This book is the first fully comprehensive study of Rainer Werner Fassbinder's work in the theatre - a much under-researched area in the creative output of a director who is more widely known for his prolific experimental film work. Avoiding the all too prevalent biographical and sensationalizing interpretive approach to Fassbinder's films and plays, Barnett offers a carefully researched history and analysis of Fassbinder's theatrical career - from the time he joined the action-theatre in Munich as a stand-in in 1967; through the productions of the anti-theatre, which he co-founded, and his directorial work in some of the top, state-subsidized German theatres; to his short and troubled artistic directorship at the Theater am Turm in Frankfurt. The last chapter discusses Fassbinder's unrealized theatre plans and evaluates the ongoing resonance of his work in Germany after his premature death, at the age of thirty-seven, in 1982, including the national theatre scandal surrounding the cancelled Frankfurt production of his play Der Müll, die Stadt und der Tod (Rubbish, the City and Death) in 1985.

On first encountering the book, the reader may be forgiven for thinking that its title sounds overly ambitious: how could the discussion of a director who is often considered marginal and one who had such a short career in the theatre to boot also shed light on the German theatre? In fact, the book delivers far beyond expectations on this score: by thoroughly contextualizing and historicizing every phase of Fassbinder's work within the larger political and theatrical structures he was working in and against, Barnett introduces the reader to a wealth of useful and important background information - albeit, of course, mostly about the modern West German theatre. For these contextual discussions alone, the book ought to be recommended to every student of German theatre. Barnett introduces us to the intricacies of the highly subsidized system of Staatstheater and Stadttheater [state theatres and city theatres] in post-war West Germany, with its powerful Intendanten [artistic directors] and its emphasis on Regietheater (a director's theatre), as well as to the network of small alternative Kellertheater [cellar theatres] from which Fassbinder emerged in the 1960s. Moreover, he links Fassbinder's development to wider political contexts, such as the 1968 student revolution, which are indispensable for an understanding of the political and aesthetic experimentations of his generation of theatre makers, as well as their attempts at changing traditional, hierarchical [End Page 406] production practices to structures marked by Mitbestimmung [collective decision making].

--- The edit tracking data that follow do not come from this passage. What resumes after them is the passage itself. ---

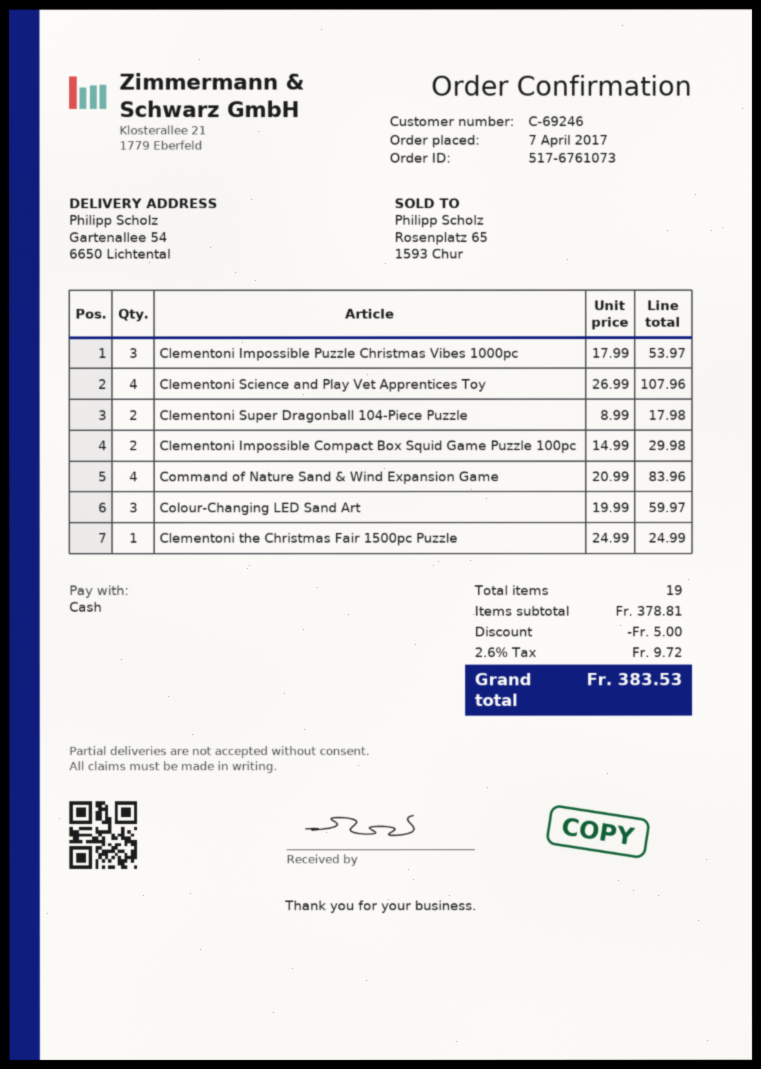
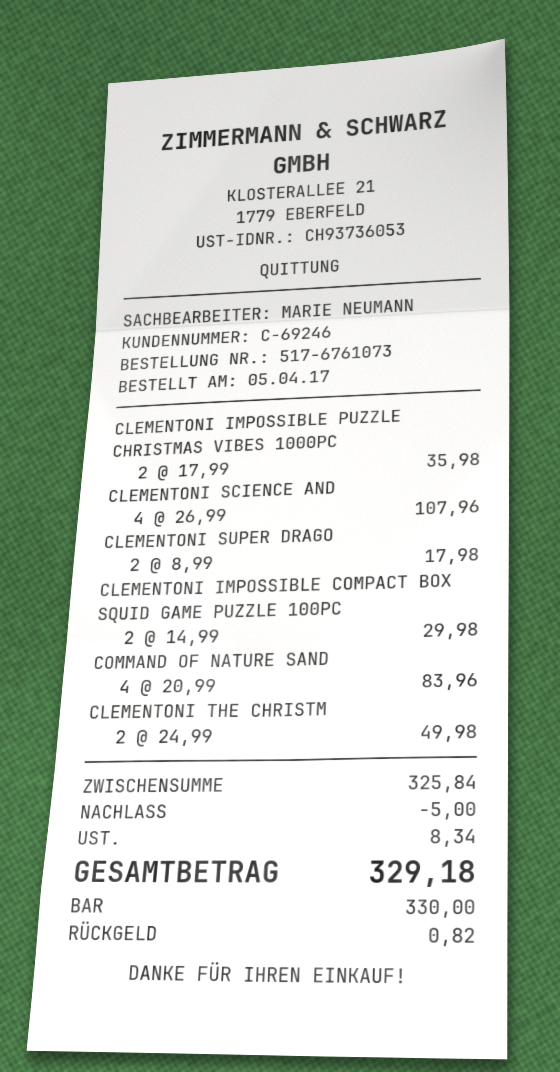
order date: 2017-04-07 -> 2017-04-05
Clementoni Impossible Puzzle Christmas Vibes 1000pc: 3 x 17.99 = 53.97 -> 2 x 17.99 = 35.98
Colour-Changing LED Sand Art: 3 x 19.99 = 59.97 -> none
Clementoni the Christmas Fair 1500pc Puzzle: 1 x 24.99 = 24.99 -> 2 x 24.99 = 49.98
subtotal: 378.81 -> 325.84
tax: 9.72 -> 8.34
total: 383.53 -> 329.18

Barnett's analysis of Fassbinder's theatre works is the result of pioneering primary research in the largely untapped archives of the Rainer Werner Fassbinder Foundation and other German archives, as well as of extensive interviews conducted with Fassbinder's main actors and associates. A sense of excitement about this work "at the coalface" pervades the study and the reader can follow Barnett's veritable detective journey by switching back and forth between the main text and the notes, which are helpfully rendered as footnotes not endnotes. The book is also generously illustrated with production photos, some of which are published here for the first time, that facilitate a greater understanding of the performances discussed.

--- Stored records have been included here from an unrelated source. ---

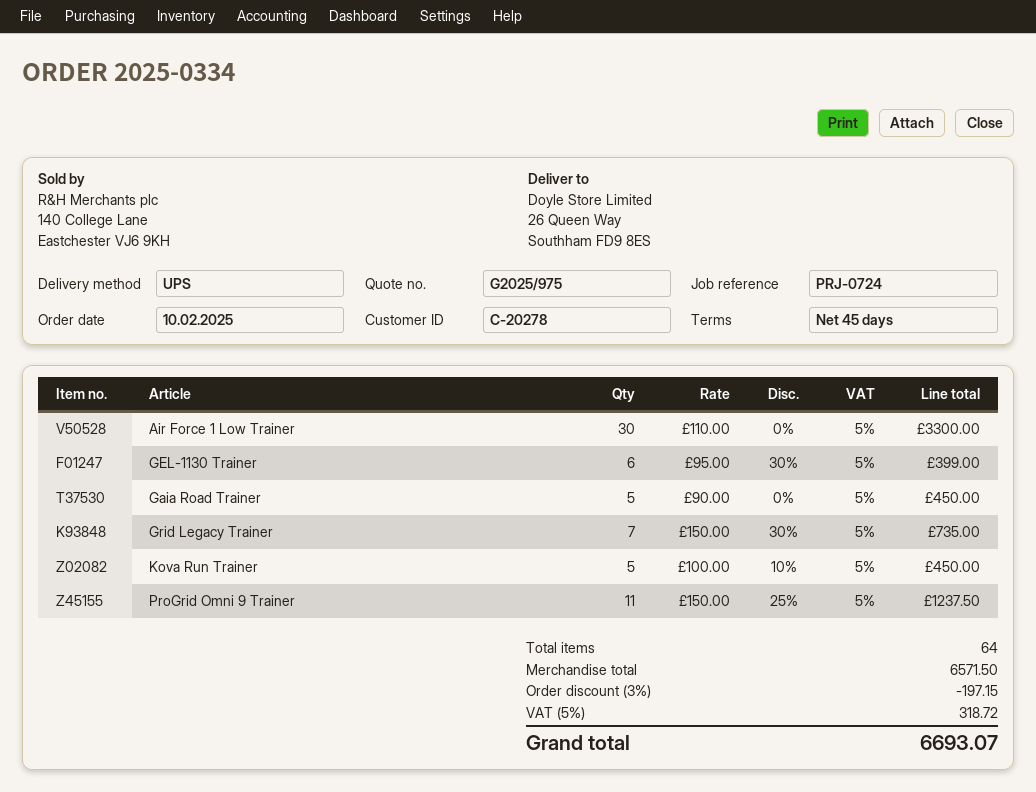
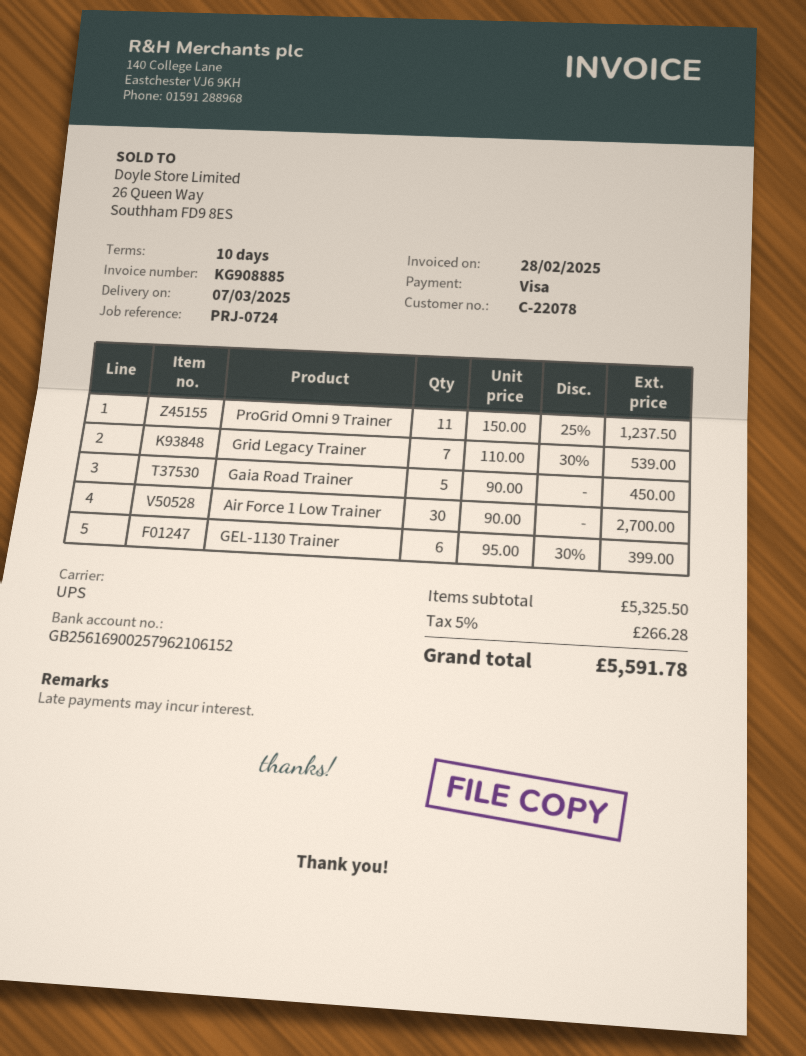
payment terms: 45 days -> 10 days
customer number: C-20278 -> C-22078
Air Force 1 Low Trainer: 30 x 110.00 = 3300.00 -> 30 x 90.00 = 2700.00
Grid Legacy Trainer: 7 x 150.00 - 30% = 735.00 -> 7 x 110.00 - 30% = 539.00
Kova Run Trainer: 5 x 100.00 - 10% = 450.00 -> none
subtotal: 6571.50 -> 5325.50
discount: 3% = 197.15 -> none
tax: 5% = 318.72 -> 5% = 266.28
total: 6693.07 -> 5591.78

What I find most praiseworthy and useful about this study is Barnett's painstaking attempt to reconstruct, describe, and analyse the actual performance styles of each production from newspaper reviews, program notes, interviews with actors and eyewitnesses, and (if available) audio, TV, and film recordings. While this procedure can never perfectly capture the nature of the performances, it does give a very good sense of their various non-psychologizing, presentational acting modes and helps to guard against misreadings of Fassbinder's plays. In his aesthetics and working methods, Fassbinder is deeply influenced by Brecht's concept of Verfremdung [alienation], but, as Barnett shows, he develops his own original arsenal of post-Brechtian, de-individualizing defamiliarization techniques. Thus in one of his own plays, Katzelmacher...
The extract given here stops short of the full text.